Она посмотрела на него, аккуратно сложила платок, убрала его в карман и сложила руки на коленях. Румянец сошел с ее ангельского личика, и теперь в ее темных глазах, в линии детского рта было что-то очень серьезное и взрослое… Нет, Стеллу трудно было назвать маленькой девочкой… Она была не похожа на своих сверстниц. В ней была какая-то особая унаследованная от предков мудрость, которая прочно отделяла ее от других детей. Понимая это, Захария знал, что ему тем легче будет рассказать Стелле о том, кто он такой на самом деле, что с ним произошло и что он теперь решил сделать.

Странно, — хотя на самом деле это вовсе не казалось ему странным, — но она никогда не задавала ему обычных детских вопросов. Спросила только имя в ту их первую встречу. И его не удивило то, что когда он закончил свой рассказ, Стелла не устроила шумной сцены, а спокойно смирилась с мыслью о том, что он уезжает. Так же спокойно, как она смирилась с фактом его появления в ее жизни. Она восприняла решение Захарии без выражения изумления или любопытства. В этом была она вся.

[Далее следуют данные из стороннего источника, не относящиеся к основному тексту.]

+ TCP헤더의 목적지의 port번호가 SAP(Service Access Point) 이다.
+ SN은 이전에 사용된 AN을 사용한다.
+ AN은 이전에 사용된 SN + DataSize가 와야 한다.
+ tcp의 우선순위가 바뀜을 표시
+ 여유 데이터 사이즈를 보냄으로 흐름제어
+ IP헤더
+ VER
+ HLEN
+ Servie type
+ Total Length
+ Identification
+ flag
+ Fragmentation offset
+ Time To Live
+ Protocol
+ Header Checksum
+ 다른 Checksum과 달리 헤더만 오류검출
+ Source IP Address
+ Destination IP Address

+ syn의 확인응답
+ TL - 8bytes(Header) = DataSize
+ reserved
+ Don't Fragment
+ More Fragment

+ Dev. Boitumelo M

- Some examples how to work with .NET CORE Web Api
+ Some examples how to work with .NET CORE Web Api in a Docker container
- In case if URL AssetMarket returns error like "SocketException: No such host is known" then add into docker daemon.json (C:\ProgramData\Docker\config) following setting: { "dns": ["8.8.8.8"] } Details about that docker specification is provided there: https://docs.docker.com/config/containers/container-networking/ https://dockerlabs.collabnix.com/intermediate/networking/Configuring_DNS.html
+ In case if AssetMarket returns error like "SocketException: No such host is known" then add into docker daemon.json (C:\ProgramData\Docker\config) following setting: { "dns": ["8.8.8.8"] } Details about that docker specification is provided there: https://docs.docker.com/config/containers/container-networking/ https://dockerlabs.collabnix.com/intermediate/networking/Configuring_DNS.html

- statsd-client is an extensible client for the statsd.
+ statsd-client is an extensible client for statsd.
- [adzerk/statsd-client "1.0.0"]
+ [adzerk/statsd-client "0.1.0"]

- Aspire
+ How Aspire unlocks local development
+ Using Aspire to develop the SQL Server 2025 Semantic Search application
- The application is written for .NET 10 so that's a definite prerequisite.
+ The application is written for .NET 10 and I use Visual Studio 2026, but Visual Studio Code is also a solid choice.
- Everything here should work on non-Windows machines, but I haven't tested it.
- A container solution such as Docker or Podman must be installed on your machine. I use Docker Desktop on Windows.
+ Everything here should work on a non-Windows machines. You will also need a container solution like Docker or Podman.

В первые минуты после того, как Захария закончил свои объяснения, ее молчание и неподвижность согревали его. Но потом он стал беспокоиться за девочку и, приглядевшись к ней повнимательнее, со страхом увидел, что у нее глаза уже пожившей свое женщины. Сейчас она совсем не была похожа на ребенка. Испугавшись не на шутку, Захария коснулся ее плеча и чуть встряхнул ее.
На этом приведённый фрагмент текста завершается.